My hair has never been the straightest, but I try hard. I've tried lots of product in my hair, but they either weighed it down or make it frizzy. Last year, I've discovered BioSilk and I love it. Even though it's expensive, it's worth it. I went back to the first shampoo my mother used on me and that was VO5. It actually makes my hair softer and easier to manage.
I hated shaving. Shaving weekly was the worst. Legs were easy as well as the underarm. I just hated shaving down there because of the razor burns and the ingrown hair. Tweezing the eyebrows were okay, but I could never shape them right. Then, I discovered waxing. The pain sucks, but it was quicker and easier for me and the hair didn't grow back as fast. I still shave my legs because like I said, it's easier for me to shave my legs.

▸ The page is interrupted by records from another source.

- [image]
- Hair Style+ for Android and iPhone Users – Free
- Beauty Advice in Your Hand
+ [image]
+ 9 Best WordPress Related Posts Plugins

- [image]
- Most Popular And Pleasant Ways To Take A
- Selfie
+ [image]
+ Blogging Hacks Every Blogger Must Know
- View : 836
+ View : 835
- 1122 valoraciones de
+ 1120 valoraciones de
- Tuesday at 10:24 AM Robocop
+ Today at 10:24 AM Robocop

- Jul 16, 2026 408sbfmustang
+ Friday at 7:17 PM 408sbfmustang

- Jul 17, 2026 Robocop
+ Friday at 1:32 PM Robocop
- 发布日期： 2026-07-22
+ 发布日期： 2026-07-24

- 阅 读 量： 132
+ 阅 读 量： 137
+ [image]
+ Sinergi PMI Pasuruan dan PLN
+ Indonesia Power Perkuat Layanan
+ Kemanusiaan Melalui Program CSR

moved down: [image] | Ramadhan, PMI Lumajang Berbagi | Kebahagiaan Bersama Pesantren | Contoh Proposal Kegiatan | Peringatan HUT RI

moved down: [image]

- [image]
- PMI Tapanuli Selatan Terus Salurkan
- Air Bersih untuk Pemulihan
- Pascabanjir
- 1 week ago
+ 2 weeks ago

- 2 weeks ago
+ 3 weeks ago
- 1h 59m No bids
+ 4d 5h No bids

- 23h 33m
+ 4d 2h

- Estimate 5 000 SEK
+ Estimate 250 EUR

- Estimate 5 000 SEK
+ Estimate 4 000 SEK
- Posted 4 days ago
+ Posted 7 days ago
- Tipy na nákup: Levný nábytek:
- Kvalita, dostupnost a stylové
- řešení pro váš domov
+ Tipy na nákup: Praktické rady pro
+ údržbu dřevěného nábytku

I couldn't stand make-up. I couldn't find a foundation that matches my skin tone. I am mixed. My Daddy is black and my Mom is Asian. All the foundation that I've tried either made me too like or too dark. Last year, an older little Asian lady took one at me, said that I had more gold tones in my skin than red, and found the foundation that matched better than any others that I've tried. Still working on finding the right eyeshadows for me, but I find it fun to experiment. I have fallen in love with liquid eyeliner.
Nail polish. I hated doing my nails. I mean, who cares? They're just nails. It's not like anyone plays any attention to them. After having them done professionally done for two weddings, I thought they looked really nice. Then, I started to be creative with my nails. I like my nails both painted and bare.
My clothing style hasn't been the greatest. I would always wear black and then, I started to add color to my wardrobe. I still liked jeans over skirts and dresses and T-shirts and tank tops over dress skirts. Just recently, I've decided that I wanted to look like a professional business woman. With the help of my friends, I was able to up my wardrobe and dress for success. I've started to wear high-heels and I've been accessorizing.
I am not be the prettiest woman in the crowd, but I do I like who I am. I sometimes doubt myself and my looks, but that just gonna happen. I will never be thin enough for my mother nor for society. I would rather be healthy than a stick figure. All in all, it just comes down to me loving me and everyone else's opinion can suck it.